*** EXERCISE INPUTS ***

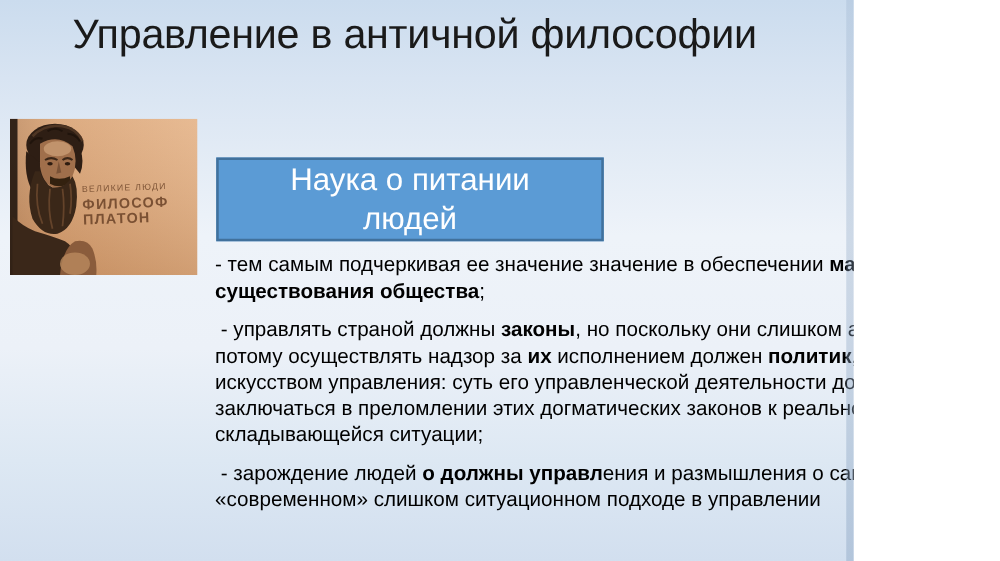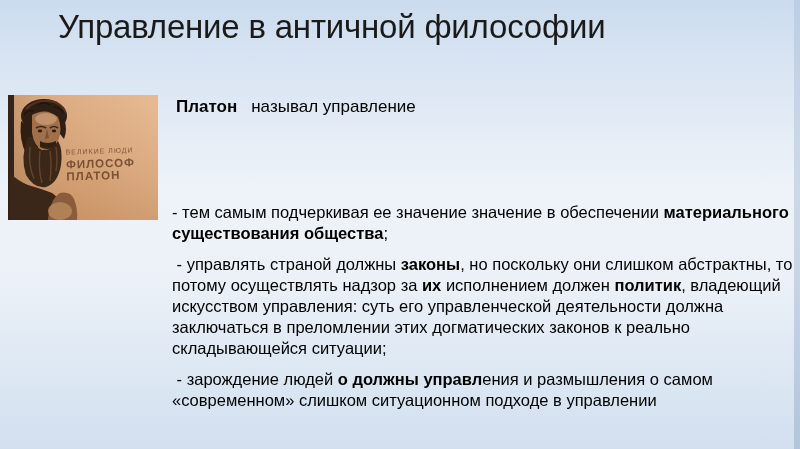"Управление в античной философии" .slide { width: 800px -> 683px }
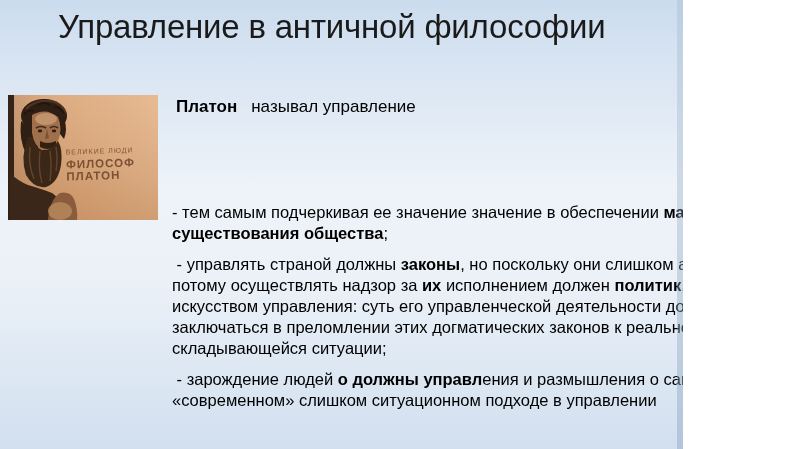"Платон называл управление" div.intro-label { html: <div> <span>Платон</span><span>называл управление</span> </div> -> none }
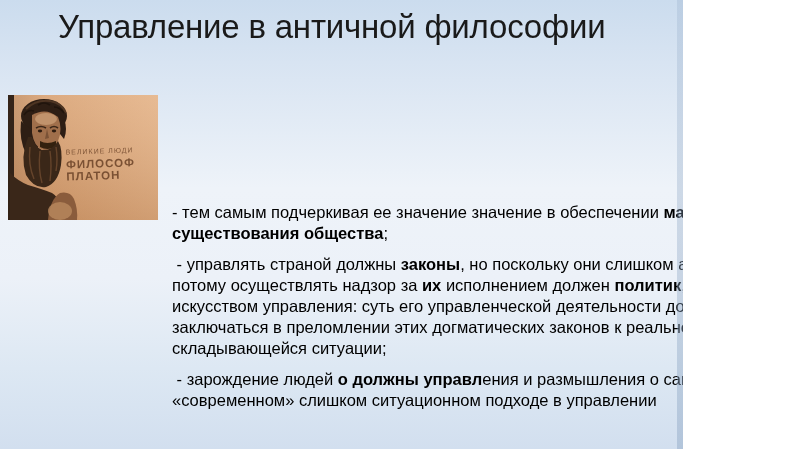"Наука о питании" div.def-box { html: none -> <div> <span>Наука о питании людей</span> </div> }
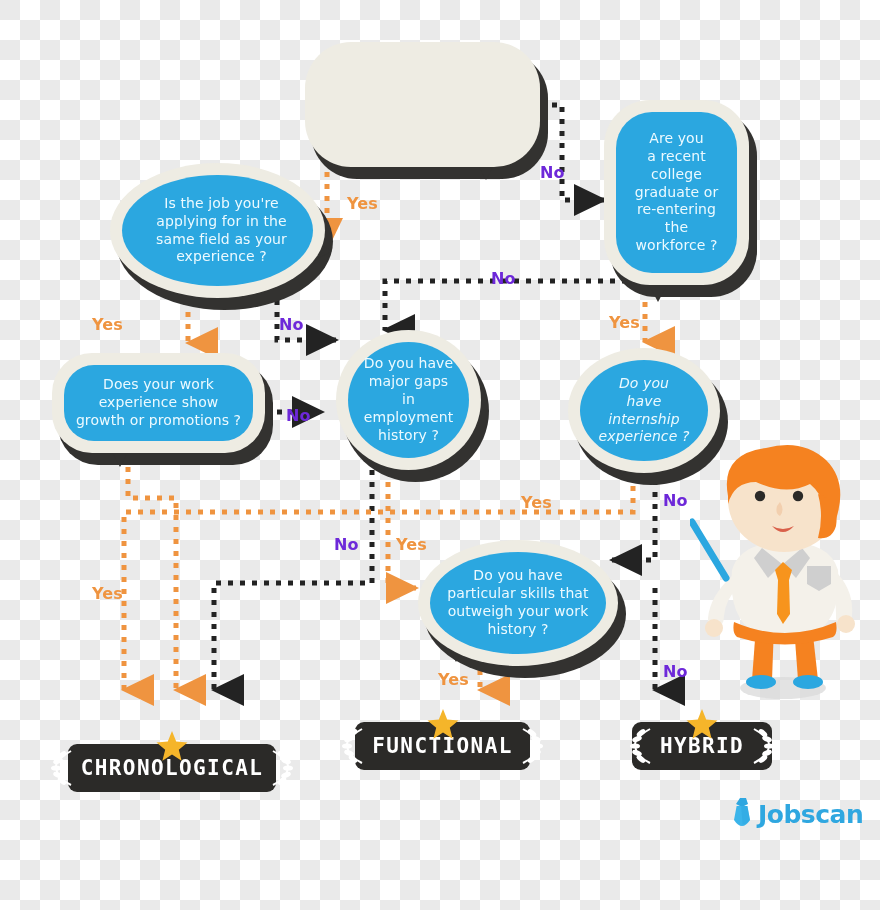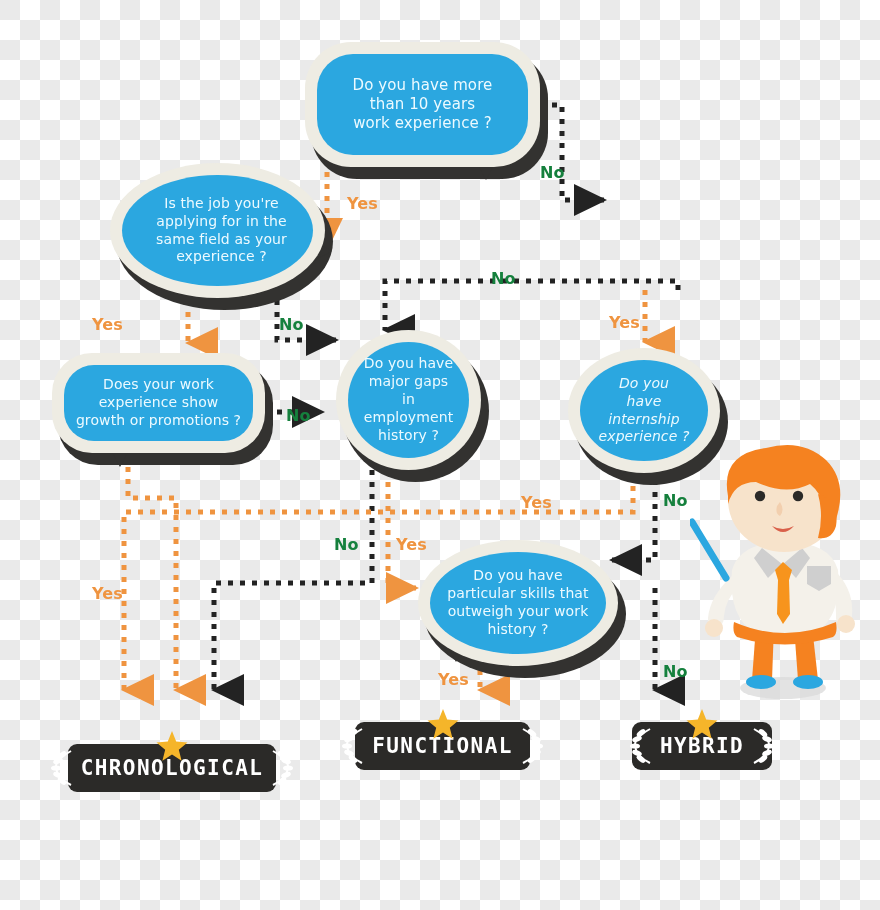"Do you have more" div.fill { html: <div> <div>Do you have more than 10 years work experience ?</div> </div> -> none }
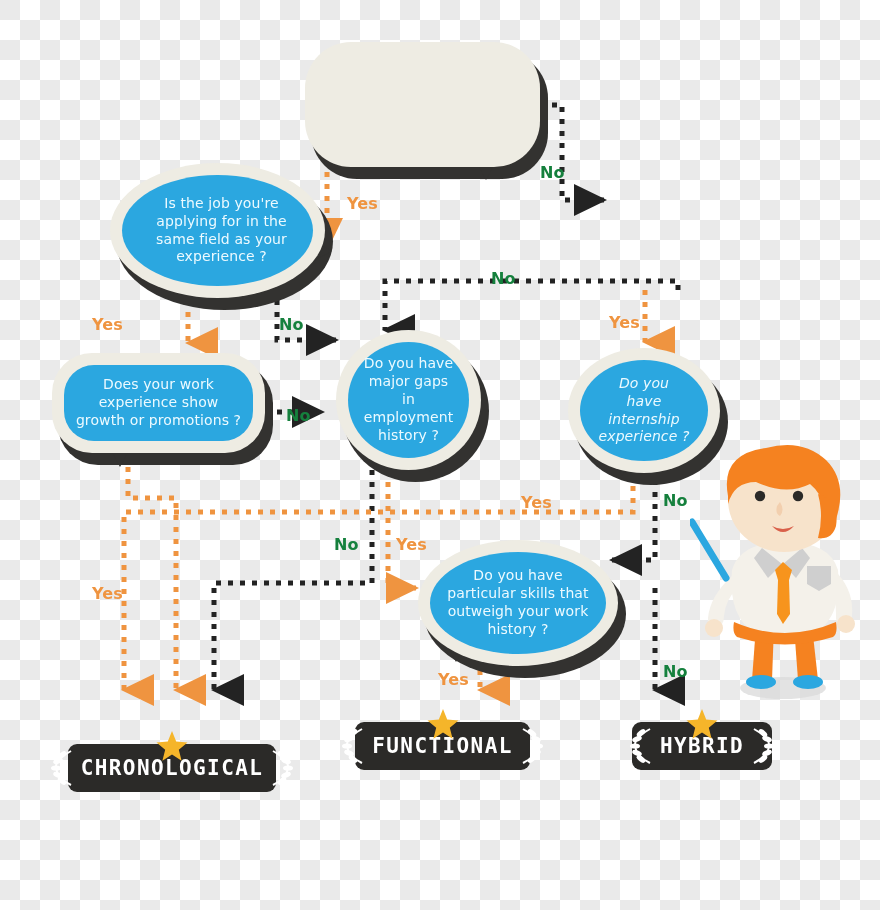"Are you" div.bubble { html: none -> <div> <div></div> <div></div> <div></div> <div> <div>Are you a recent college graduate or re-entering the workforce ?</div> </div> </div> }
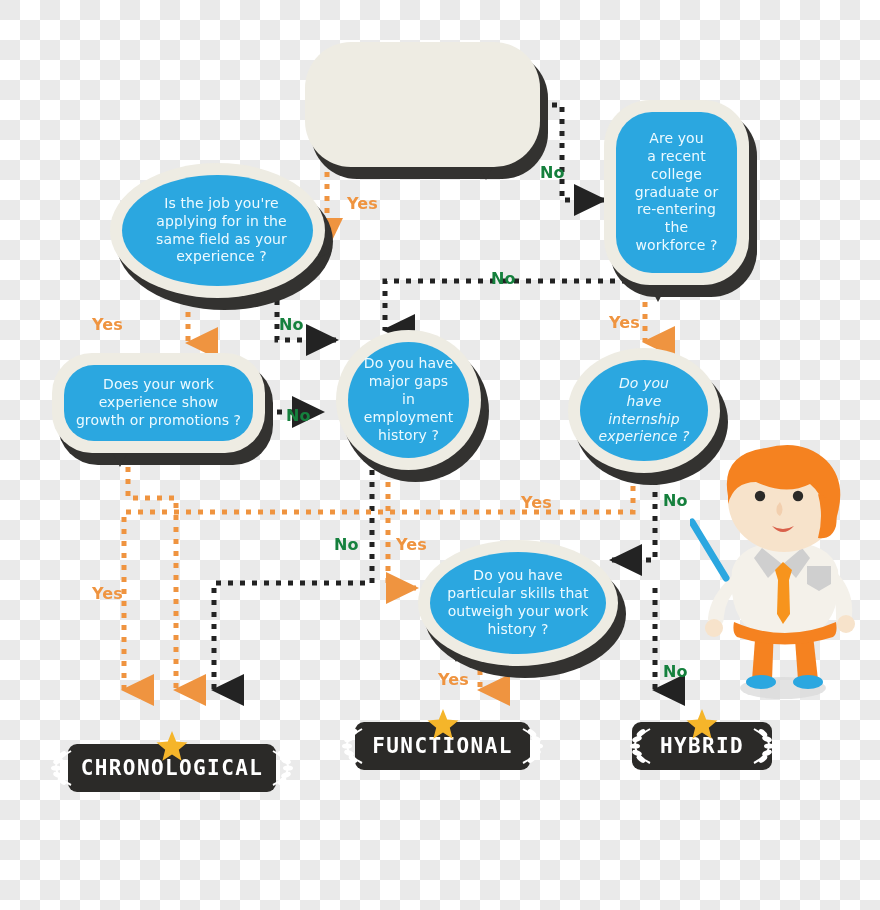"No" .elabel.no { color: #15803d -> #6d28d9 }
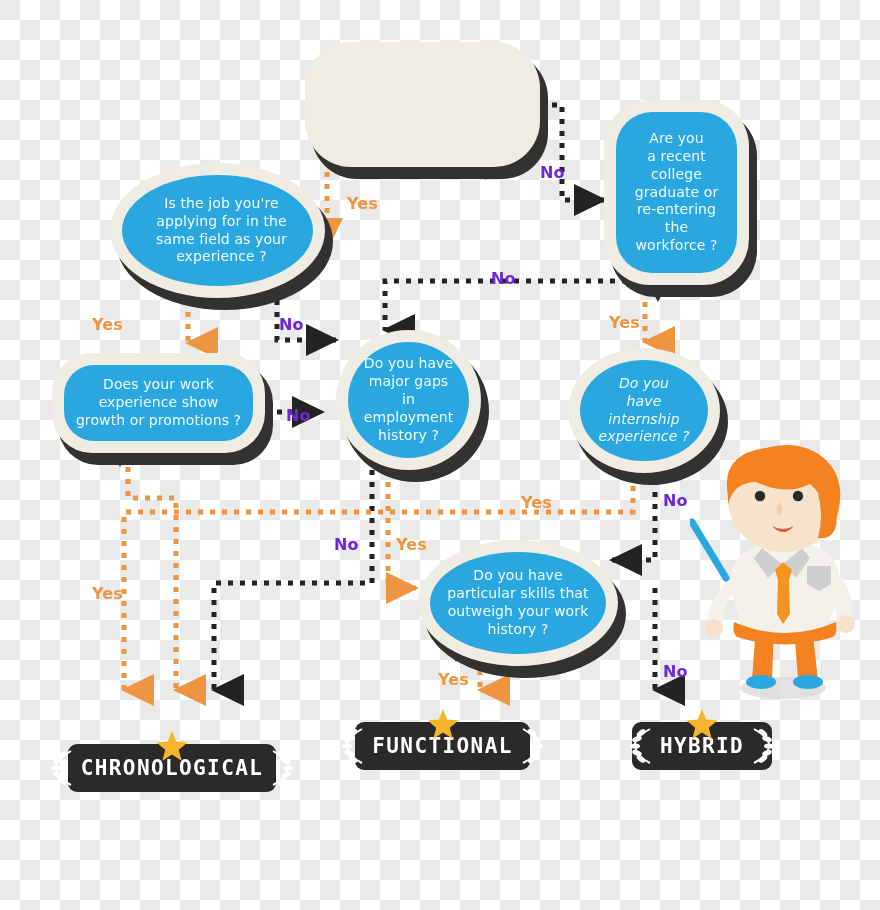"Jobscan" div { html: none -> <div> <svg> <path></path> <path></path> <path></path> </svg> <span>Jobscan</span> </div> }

*** End of EXERCISE INPUTS ***

> TASK DETAILS:
The pictures are not part of the copy. Retype everything else in the entries exactly.

> EXERCISE RESULT:
"Управление в античной философии" .slide { width: 800px -> 683px }
"Платон называл управление" div.intro-label { html: <div> <span>Платон</span><span>называл управление</span> </div> -> none }
"Наука о питании" div.def-box { html: none -> <div> <span>Наука о питании людей</span> </div> }
"Do you have more" div.fill { html: <div> <div>Do you have more than 10 years work experience ?</div> </div> -> none }
"Are you" div.bubble { html: none -> <div> <div></div> <div></div> <div></div> <div> <div>Are you a recent college graduate or re-entering the workforce ?</div> </div> </div> }
"No" .elabel.no { color: #15803d -> #6d28d9 }
"Jobscan" div { html: none -> <div> <svg> <path></path> <path></path> <path></path> </svg> <span>Jobscan</span> </div> }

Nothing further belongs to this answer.